If our settlement’s layout is distinctive enough to impact story events, then a map is more important, whether we share this with an audience or not. One reason to create it is that we may forget this layout in time if we need it again. However, these issues can be solved without a map, just by notating locations in a file.

The existence of a map does not free us from the responsibility to succinctly describe our location, in ways which are easy to visualize. It can be best to say that a church stands at one end of the town and a mayor’s hall is at the opposite, rather than that one is east and the other west unless the compass points matter in some way. For example, if the sun sets on the mayor’s house and we like foreshadowing his demise, we could try that. Including specific details which are irrelevant to the story implies those specifics matter when they don’t, overwhelming our readers. Unsure what to remember, they may remember nothing.
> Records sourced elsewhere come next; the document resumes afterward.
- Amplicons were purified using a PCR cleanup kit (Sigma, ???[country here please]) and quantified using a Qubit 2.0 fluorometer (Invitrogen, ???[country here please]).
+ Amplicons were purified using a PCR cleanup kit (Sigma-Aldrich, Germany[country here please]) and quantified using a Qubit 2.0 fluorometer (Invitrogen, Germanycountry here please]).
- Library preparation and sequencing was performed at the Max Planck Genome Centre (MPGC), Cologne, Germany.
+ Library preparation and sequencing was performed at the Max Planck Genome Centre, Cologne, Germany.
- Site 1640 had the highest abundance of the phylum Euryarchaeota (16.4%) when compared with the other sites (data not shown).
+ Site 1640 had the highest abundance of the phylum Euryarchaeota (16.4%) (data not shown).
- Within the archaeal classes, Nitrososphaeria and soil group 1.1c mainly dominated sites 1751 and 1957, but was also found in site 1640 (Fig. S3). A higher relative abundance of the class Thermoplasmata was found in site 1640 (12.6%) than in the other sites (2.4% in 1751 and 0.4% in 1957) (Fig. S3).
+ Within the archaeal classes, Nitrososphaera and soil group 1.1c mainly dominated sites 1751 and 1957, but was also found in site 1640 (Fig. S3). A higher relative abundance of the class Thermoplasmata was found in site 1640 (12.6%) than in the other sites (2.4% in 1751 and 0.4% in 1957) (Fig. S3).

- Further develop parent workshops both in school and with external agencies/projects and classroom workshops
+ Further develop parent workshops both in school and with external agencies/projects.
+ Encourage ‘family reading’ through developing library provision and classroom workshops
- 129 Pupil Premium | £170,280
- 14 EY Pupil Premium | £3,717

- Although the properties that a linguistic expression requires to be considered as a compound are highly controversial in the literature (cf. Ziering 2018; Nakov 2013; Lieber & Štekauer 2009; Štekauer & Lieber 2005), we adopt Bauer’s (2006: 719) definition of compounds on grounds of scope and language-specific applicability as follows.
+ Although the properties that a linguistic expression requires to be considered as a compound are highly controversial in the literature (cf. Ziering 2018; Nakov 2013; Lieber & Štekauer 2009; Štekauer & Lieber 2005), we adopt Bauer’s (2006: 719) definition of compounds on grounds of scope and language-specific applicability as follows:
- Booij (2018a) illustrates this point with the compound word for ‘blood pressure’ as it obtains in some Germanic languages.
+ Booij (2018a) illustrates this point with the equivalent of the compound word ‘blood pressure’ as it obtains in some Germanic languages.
A settlement map can make us think about locations we haven’t considered, such as segregation of the wealthy and poor, or crime-ridden areas. The wealthy will likely live near rivers or a treasured location like a shrine or park, the latter being more important in very urban areas because so much of the land might be paved or occupied by buildings. In larger settlements, the poor will inhabit the areas that are heavily trafficked or polluted, and the wealthy will be upstream of this, if on a river, or in a separate area of a lake.

Urban planning is a subject few of us know about, but zones are often created to improve the quality of life. Factories are not typically near homes. Commercial locations can be almost anywhere. Homes are often grouped into neighborhoods. Infrastructure like roads, sewage, and power are carefully planned. It’s a massive subject deserving of its own book, and yet few of us will ever need to know where these locations are unless trying to draw a map, because our audience will assume these things are somewhere logical without us being specific. The depth of this subject is one reason not to draw a map, but that depends on how many details we intend to include. Sometimes being vague has advantages.

One way to avoid drawing is to use Google Maps and find a place of similar size to the one you imagine. For fantasy writers, we might want to choose an older location like those in Europe. Then we can zoom in on a town and make a screen capture or print out. From this, we can write names of places on it (and just use this for our personal files, not publishing it). Either that, or we can still draw it ourselves using this as inspiration.